- Opening Delimiter -

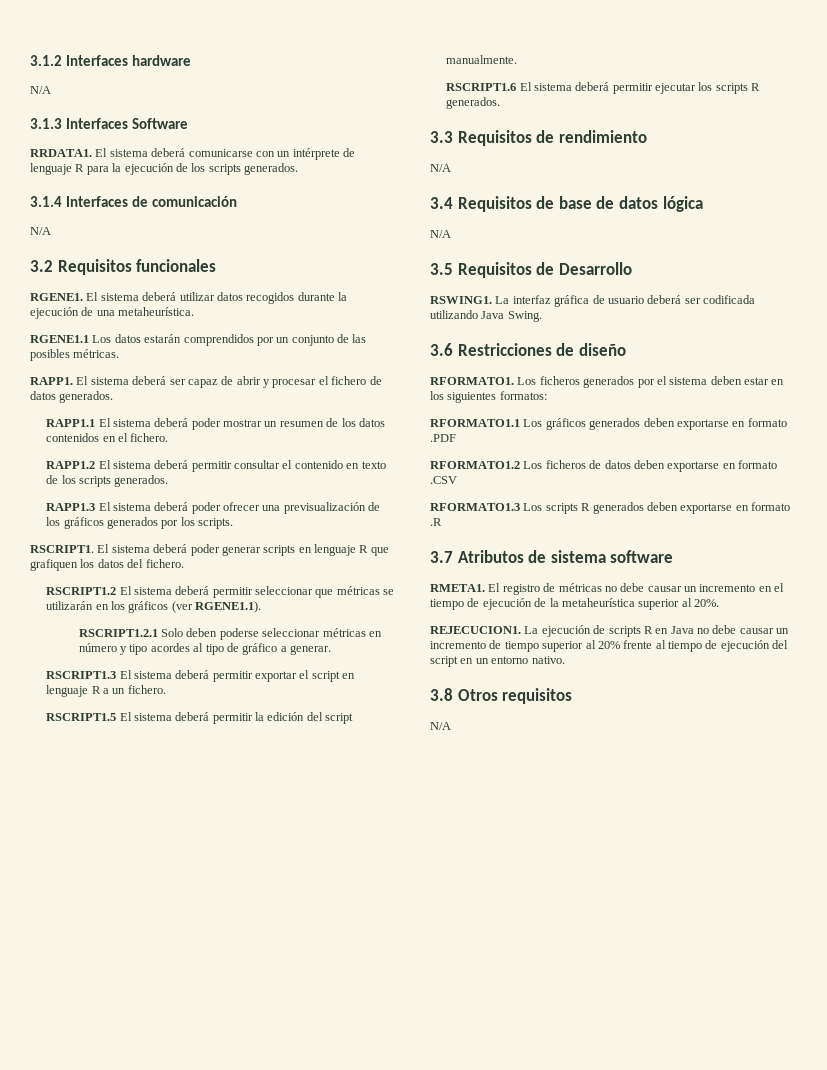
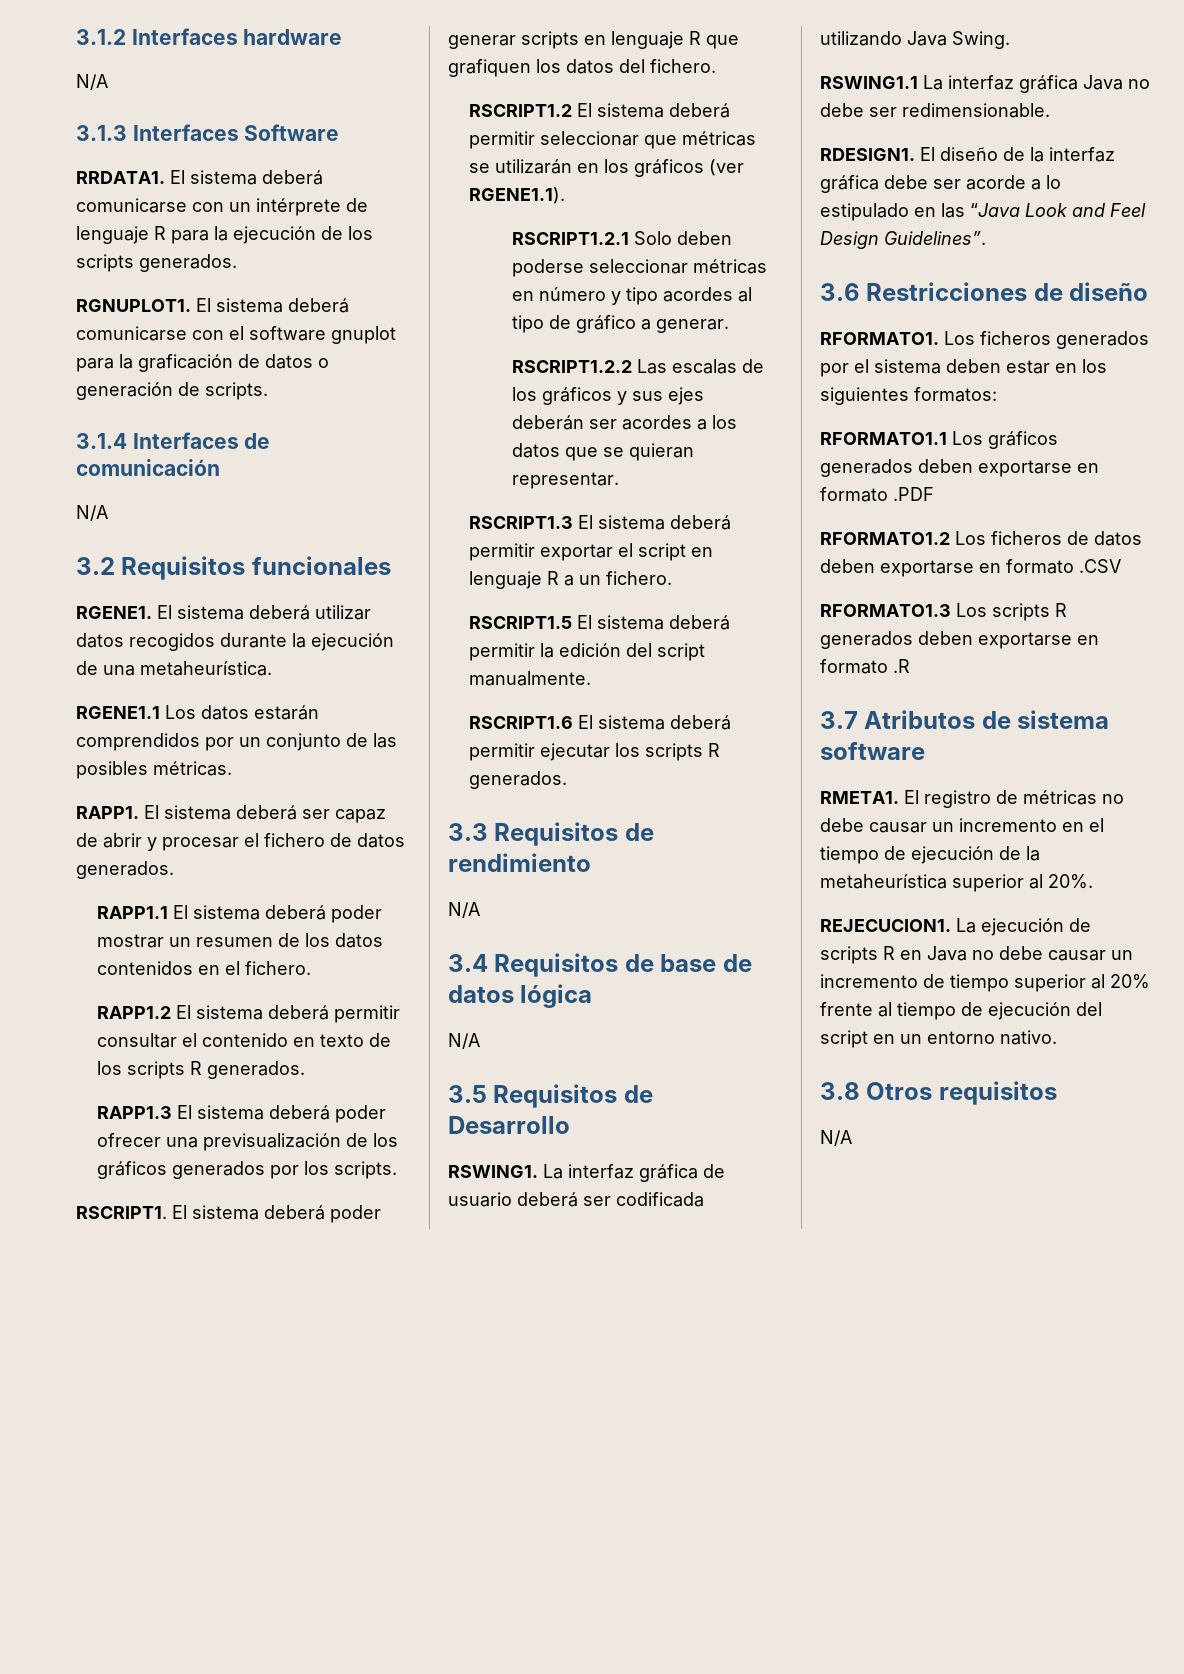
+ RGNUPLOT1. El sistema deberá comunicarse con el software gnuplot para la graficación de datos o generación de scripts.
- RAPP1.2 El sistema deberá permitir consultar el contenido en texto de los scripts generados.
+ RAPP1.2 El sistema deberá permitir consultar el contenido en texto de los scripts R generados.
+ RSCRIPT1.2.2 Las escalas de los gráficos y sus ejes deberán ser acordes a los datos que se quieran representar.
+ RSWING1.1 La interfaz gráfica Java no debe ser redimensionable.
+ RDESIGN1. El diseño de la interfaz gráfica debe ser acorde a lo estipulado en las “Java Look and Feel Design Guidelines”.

- Closing Delimiter -

Your answer should hold the line with "se quieran representar." and each line after it to the end of the data, retyped exactly. Include no other lines.

**EXERCISE OUTPUT**.
+ RSCRIPT1.2.2 Las escalas de los gráficos y sus ejes deberán ser acordes a los datos que se quieran representar.
+ RSWING1.1 La interfaz gráfica Java no debe ser redimensionable.
+ RDESIGN1. El diseño de la interfaz gráfica debe ser acorde a lo estipulado en las “Java Look and Feel Design Guidelines”.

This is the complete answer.